Aquí en este punto ciego de la autopsia:
la calígine que da vuelta alrededor del páramo,
está loca y yo finjo estar vivo dentro del núcleo.
Todavía sigo en la enmarañada cascada de los petates,
sigo bajo la tormenta de tiznes y herrumbres del sistema;
pero no olvido de donde provienen mis calcañales,
ni tampoco la procedencia de los estertores
que llegan del cactus como vendavales taciturnos.
Pienso en el trabajo que le doy a la banqueta,
soportarme tal si fuera, ¡si fuera!, un grillete;
no dudo que finge no estar ahí cuando escribo
ni cuando de mis vértebras surgen lágrimas.

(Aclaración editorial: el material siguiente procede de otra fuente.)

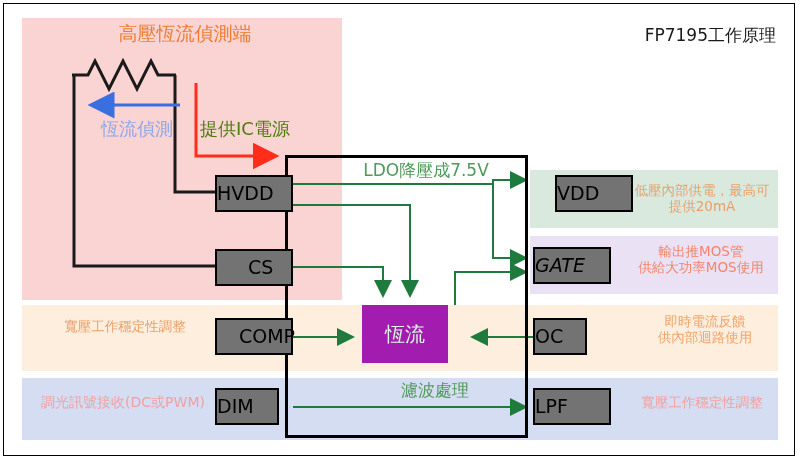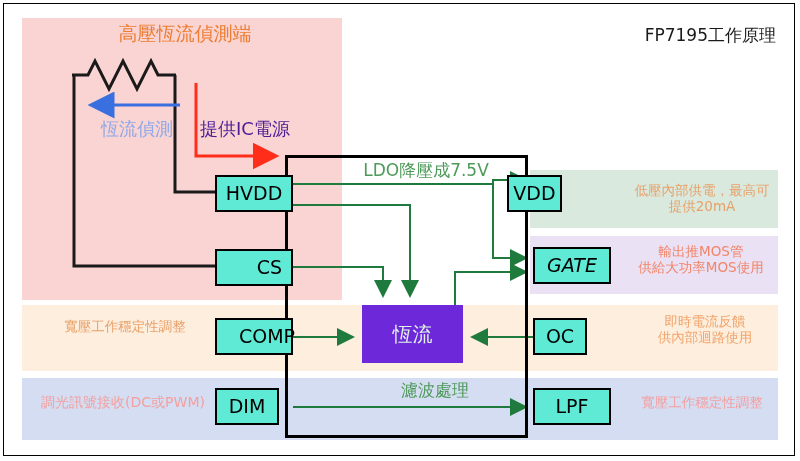--- a/index.html
+++ b/index.html
@@ -22,7 +22,7 @@
   .cap{position:absolute;text-align:center;line-height:1.22;white-space:pre-line;}
   .cap-hv{left:60px;top:22px;width:250px;font-size:19px;color:#ed7d31;}
   .cap-const{left:72px;top:118px;width:130px;font-size:18px;color:#8ea9e8;}
-  .cap-icpwr{left:200px;top:118px;width:130px;font-size:18px;color:#4c1d95;text-align:left;}
+  .cap-icpwr{left:200px;top:118px;width:130px;font-size:18px;color:#4d7c0f;text-align:left;}
   .cap-ldo{left:316px;top:160px;width:220px;font-size:17px;color:#4e9a5a;}
   .cap-filter{left:350px;top:380px;width:170px;font-size:17px;color:#4e9a5a;}
 

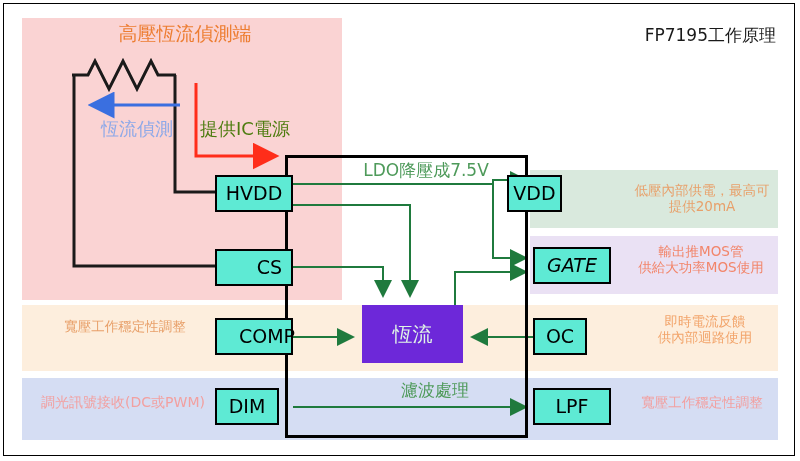--- a/index.html
+++ b/index.html
@@ -40,8 +40,8 @@
   .ic-core span{display:block;text-align:center;line-height:58px;font-size:20px;color:#dff3e6;}
 
   
-  .pin{position:absolute;background:#5eead4;border:2.5px solid #000;box-sizing:border-box;
-       text-align:center;font-size:19px;color:#000;}
+  .pin{position:absolute;background:#737373;border:2.5px solid #000;box-sizing:border-box;
+       text-align:left;font-size:19px;color:#000;}
   .pin span{display:block;}
   .pin-hvdd{left:215px;top:175px;width:78px;height:37px;line-height:33px;}
   .pin-cs{left:215px;top:249px;width:78px;height:37px;line-height:33px;padding-left:31px;}

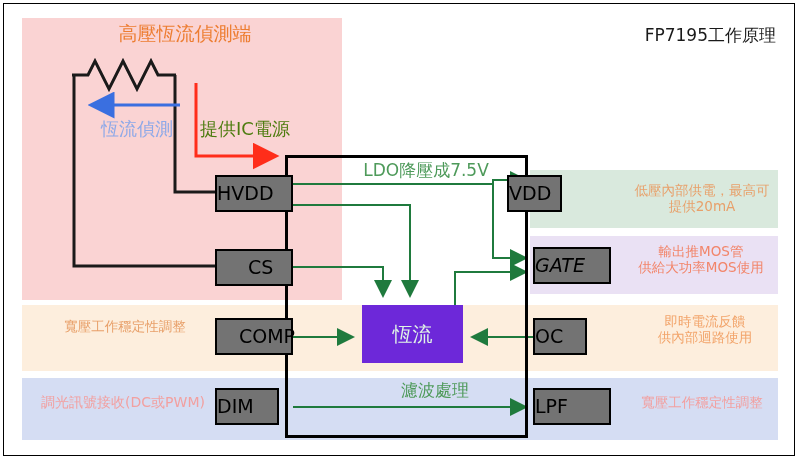--- a/index.html
+++ b/index.html
@@ -47,7 +47,7 @@
   .pin-cs{left:215px;top:249px;width:78px;height:37px;line-height:33px;padding-left:31px;}
   .pin-comp{left:215px;top:318px;width:78px;height:37px;line-height:33px;padding-left:22px;}
   .pin-dim{left:215px;top:388px;width:64px;height:37px;line-height:33px;}
-  .pin-vdd{left:507px;top:175px;width:55px;height:37px;line-height:33px;}
+  .pin-vdd{left:555px;top:175px;width:78px;height:37px;line-height:33px;}
   .pin-gate{left:533px;top:247px;width:78px;height:37px;line-height:33px;font-style:italic;}
   .pin-oc{left:533px;top:318px;width:54px;height:37px;line-height:33px;}
   .pin-lpf{left:533px;top:388px;width:78px;height:37px;line-height:33px;}

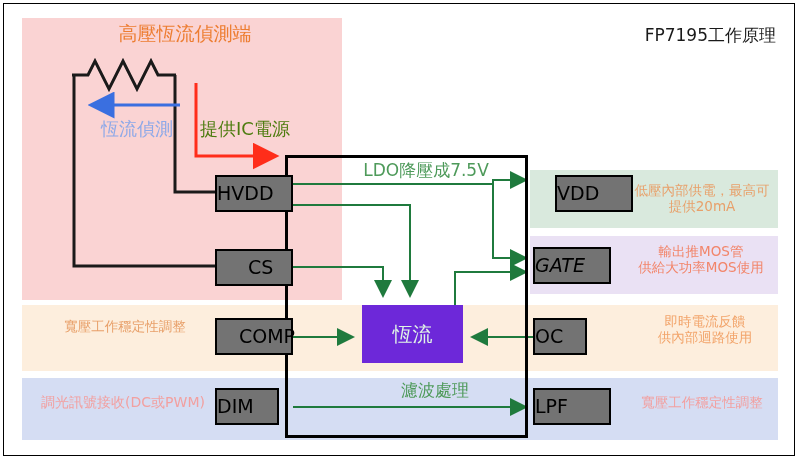--- a/index.html
+++ b/index.html
@@ -36,7 +36,7 @@
   
   .ic-body{position:absolute;left:285px;top:155px;width:243px;height:283px;
            background:rgba(255,255,255,0);border:3.5px solid #000;box-sizing:border-box;}
-  .ic-core{position:absolute;left:362px;top:305px;width:101px;height:58px;background:#6d28d9;}
+  .ic-core{position:absolute;left:362px;top:305px;width:86px;height:58px;background:#a21caf;}
   .ic-core span{display:block;text-align:center;line-height:58px;font-size:20px;color:#dff3e6;}
 
   

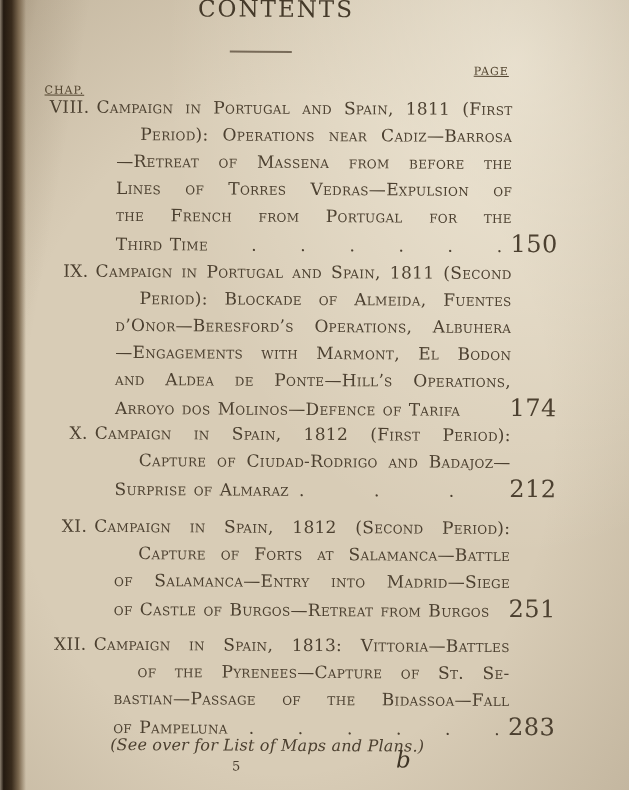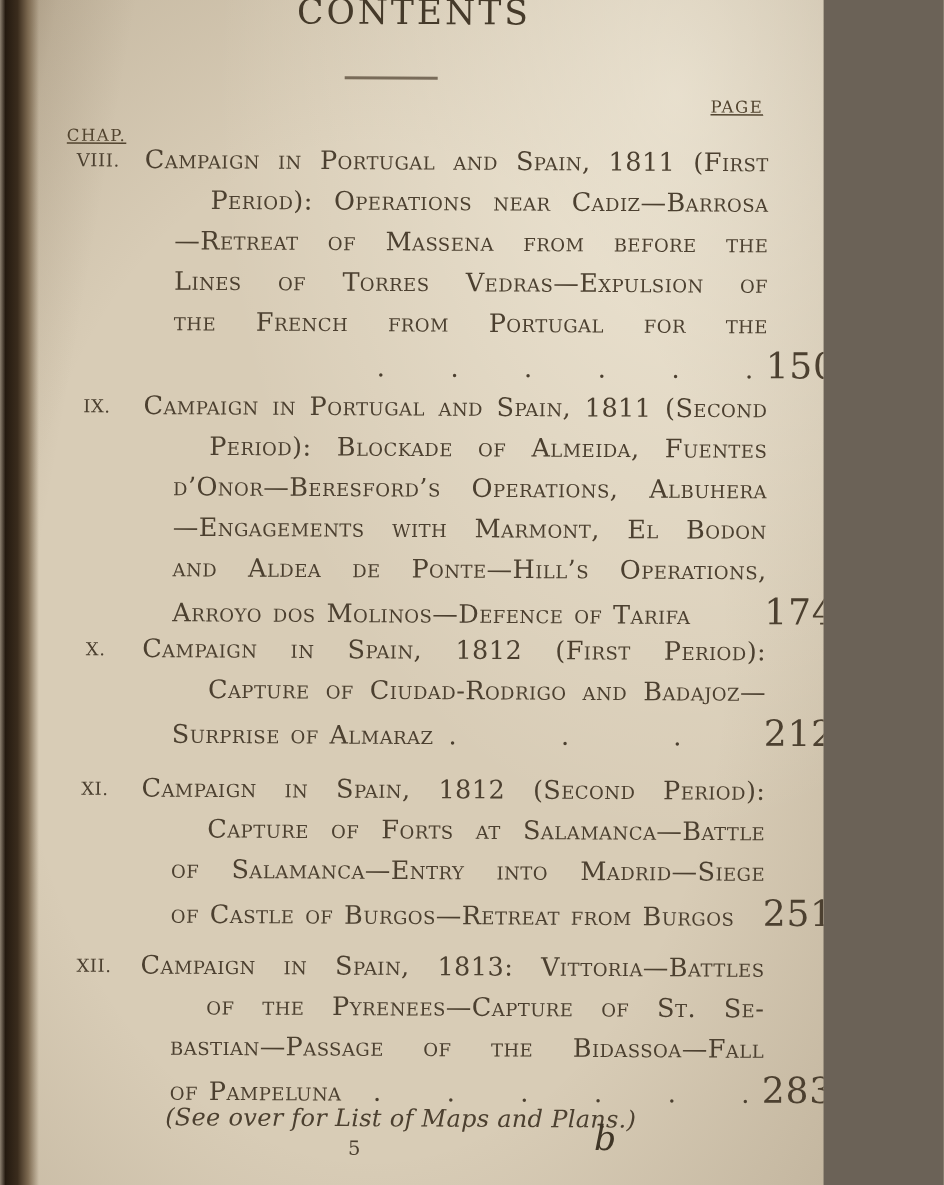--- a/index.html
+++ b/index.html
@@ -5,7 +5,7 @@
   html,body{margin:0;padding:0;background:#6b6257;}
   .page{
     position:relative;
-    width:549px;height:790px;
+    width:629px;height:790px;
     overflow:hidden;
     font-family:"DejaVu Serif","Liberation Serif",serif;
     color:#4c4030;

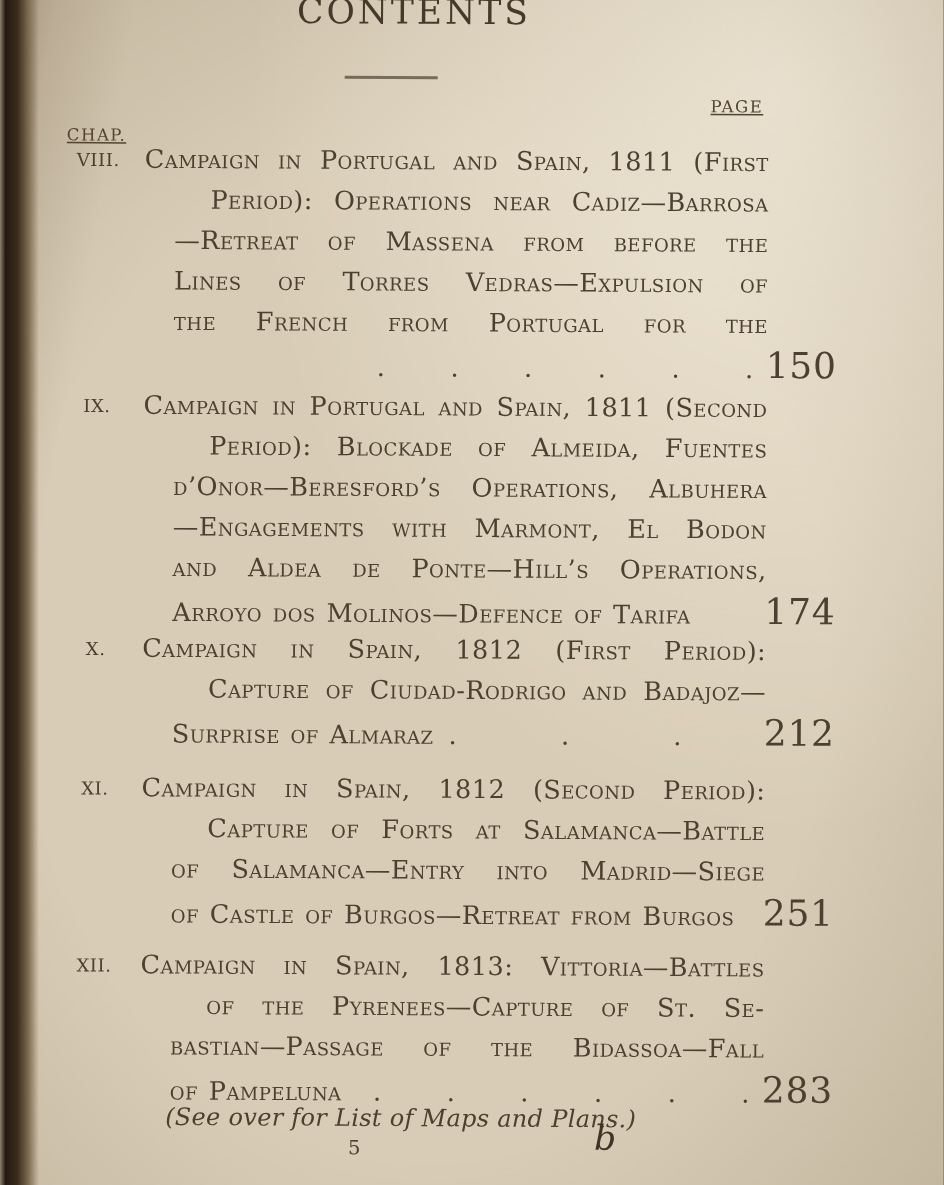--- a/index.html
+++ b/index.html
@@ -32,8 +32,8 @@
   .sc{font-variant:small-caps;}
   .entry{position:absolute;left:40px;width:517px;display:flex;align-items:flex-start;}
   .num{
-    width:48px;flex:none;text-align:center;
-    font-size:12px;line-height:27px;letter-spacing:.4px;
+    width:48px;flex:none;text-align:right;
+    font-size:17px;line-height:27px;letter-spacing:.4px;
   }
   .lines{flex:1;margin-left:7px;min-width:0;}
   .line{

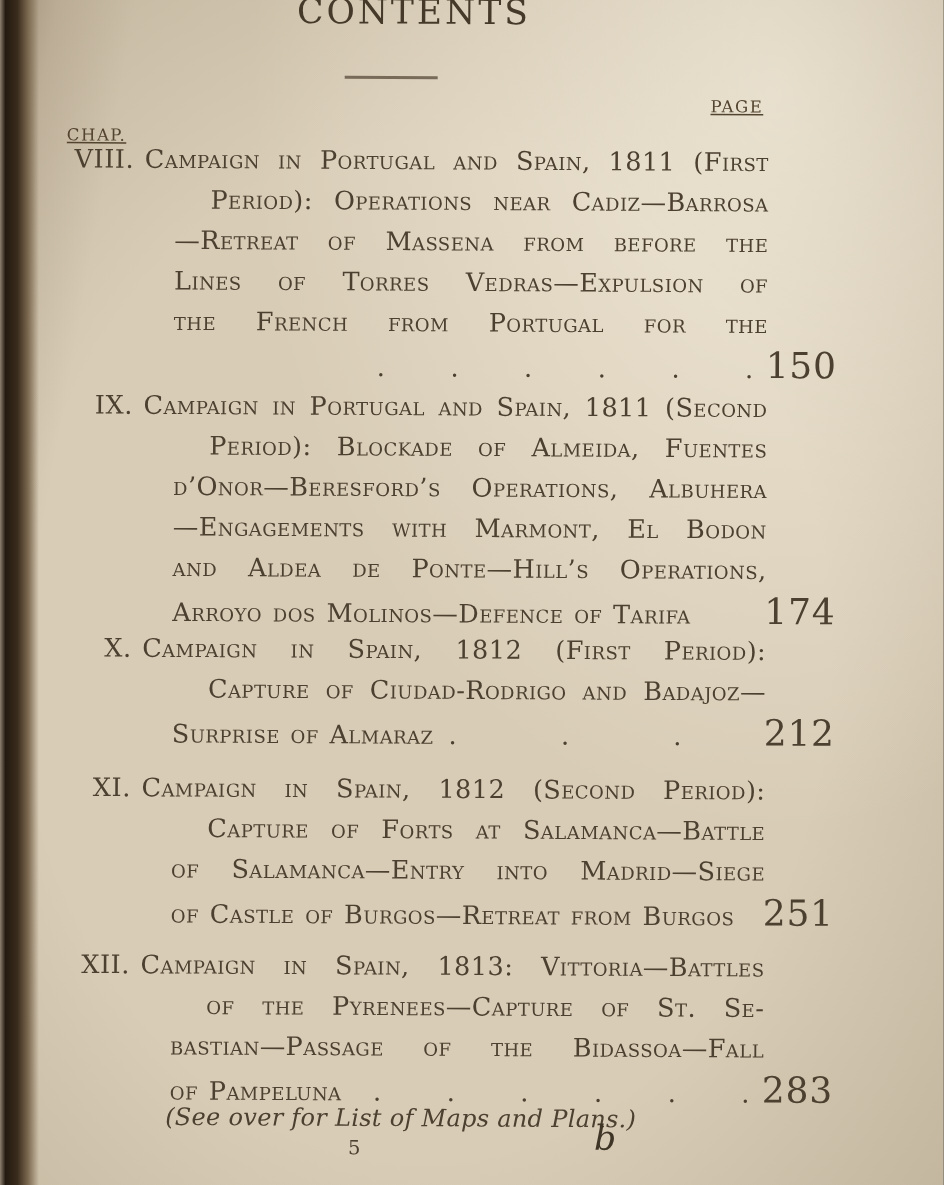--- a/index.html
+++ b/index.html
@@ -83,6 +83,7 @@
         <div class="line sc cont">Lines of Torres Vedras—Expulsion of</div>
         <div class="line sc cont">the French from Portugal for the</div>
         <div class="line cont pageline">
+          <span class="t sc">Third Time</span>
           <span class="leader">.   .   .   .   .   .</span>
           <span class="pg">150</span>
         </div>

Pobre banqueta, pobre de mí, pobre de ella
que sigue bajo la tutela de un loco sin causa,
uno que quizá ya este fuera de control
y las camisas de fuerza ya no le detengan.
Mientras al otro lado del río, el guijarro,
ese que sufre de vértigos y espasmos
que lo están llevando a convertirse en nada;
coge el pañuelo de cartón
y hace figuras con la escarcha caliente
que brota de sus ojos a punto de tumbos.
Por eso, desde aquí donde la aurora no llega
y el Sol es un ser utópico y una ilusión sanguinaria:
sólo yo y mi banqueta, gritándole al silencio etéreo.